#### [Task description]
Below are entries; output exactly the lines from the one with "top: 140px ->" to the one with "related to Cytokine", both included, and nothing else.

#### [Data section]
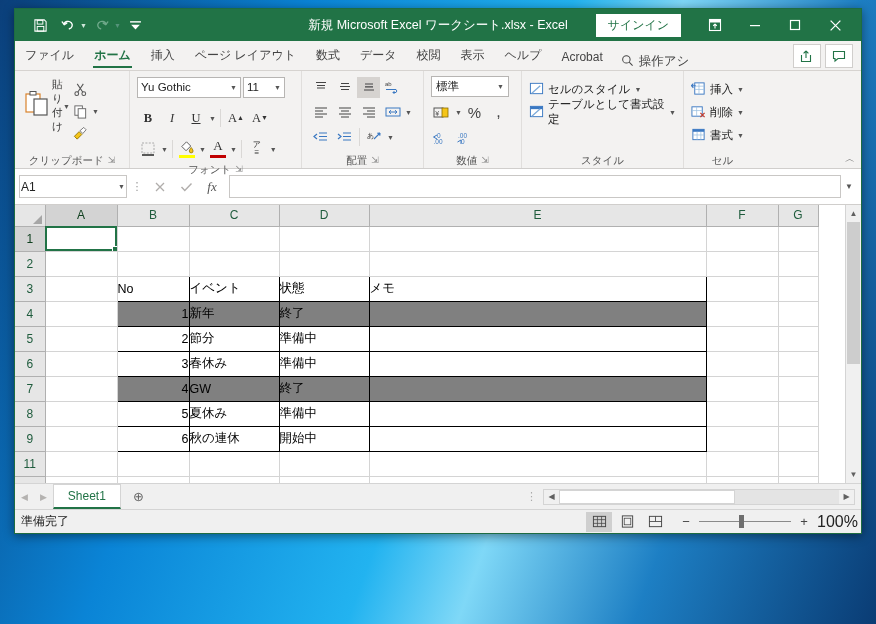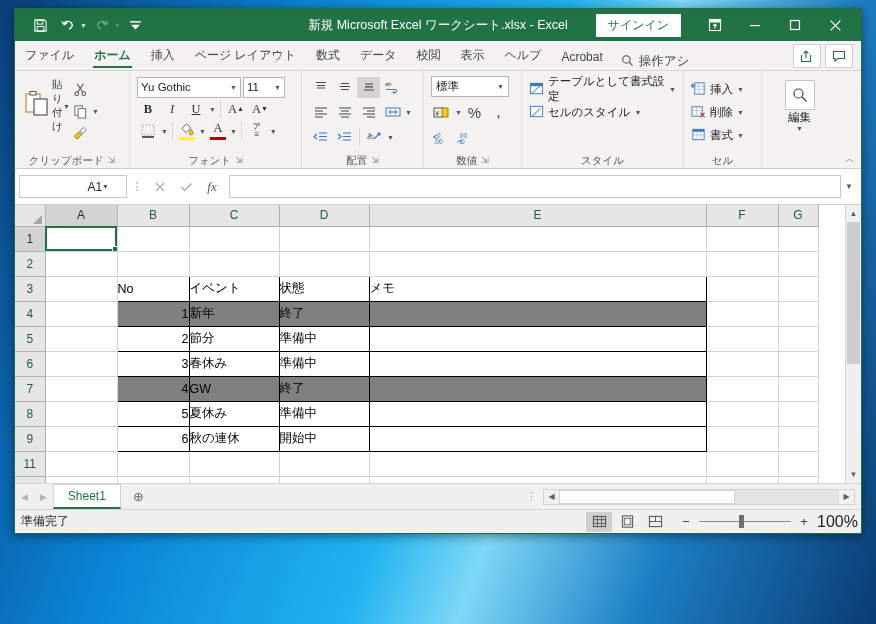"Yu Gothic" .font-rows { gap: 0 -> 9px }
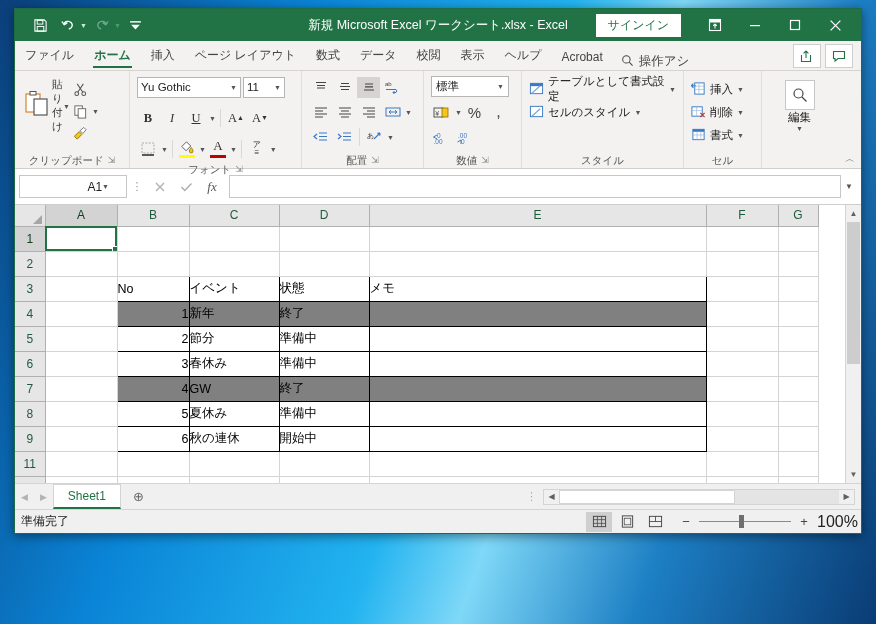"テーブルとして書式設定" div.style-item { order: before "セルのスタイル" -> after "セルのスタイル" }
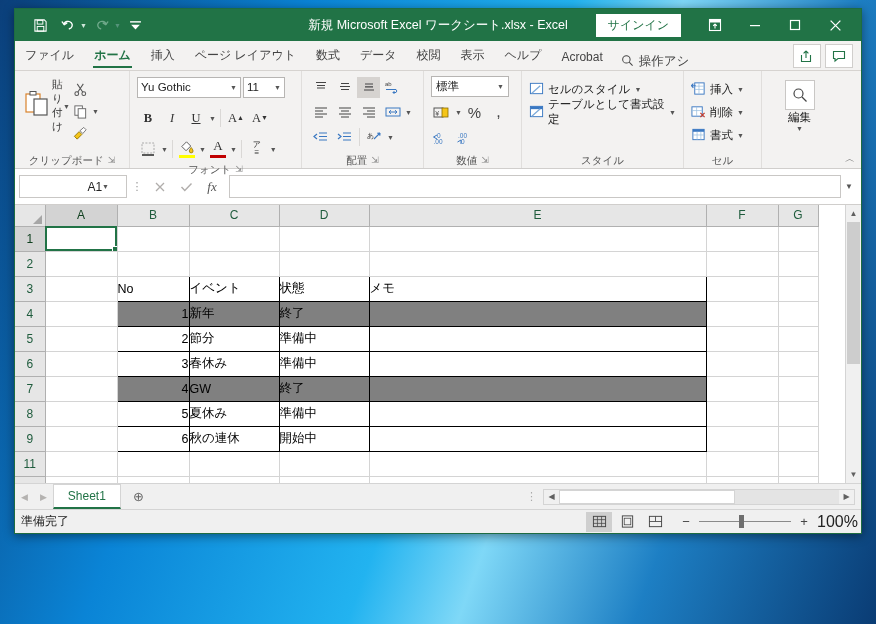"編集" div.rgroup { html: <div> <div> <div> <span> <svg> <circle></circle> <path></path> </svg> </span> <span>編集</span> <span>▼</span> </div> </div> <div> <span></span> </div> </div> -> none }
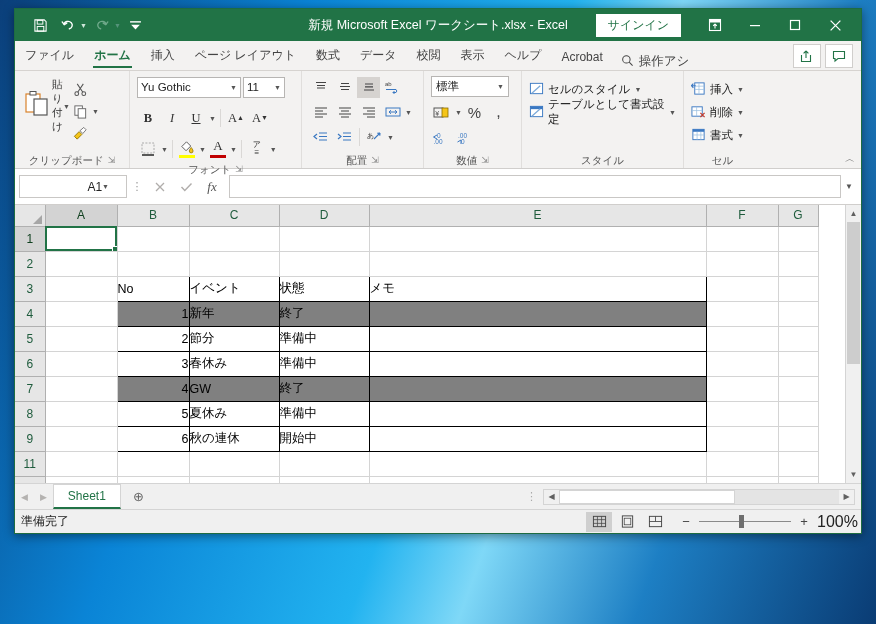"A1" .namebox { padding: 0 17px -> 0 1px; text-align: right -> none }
* * *
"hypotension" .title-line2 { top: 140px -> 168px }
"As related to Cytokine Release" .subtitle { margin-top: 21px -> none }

#### [Task result]
"hypotension" .title-line2 { top: 140px -> 168px }
"As related to Cytokine Release" .subtitle { margin-top: 21px -> none }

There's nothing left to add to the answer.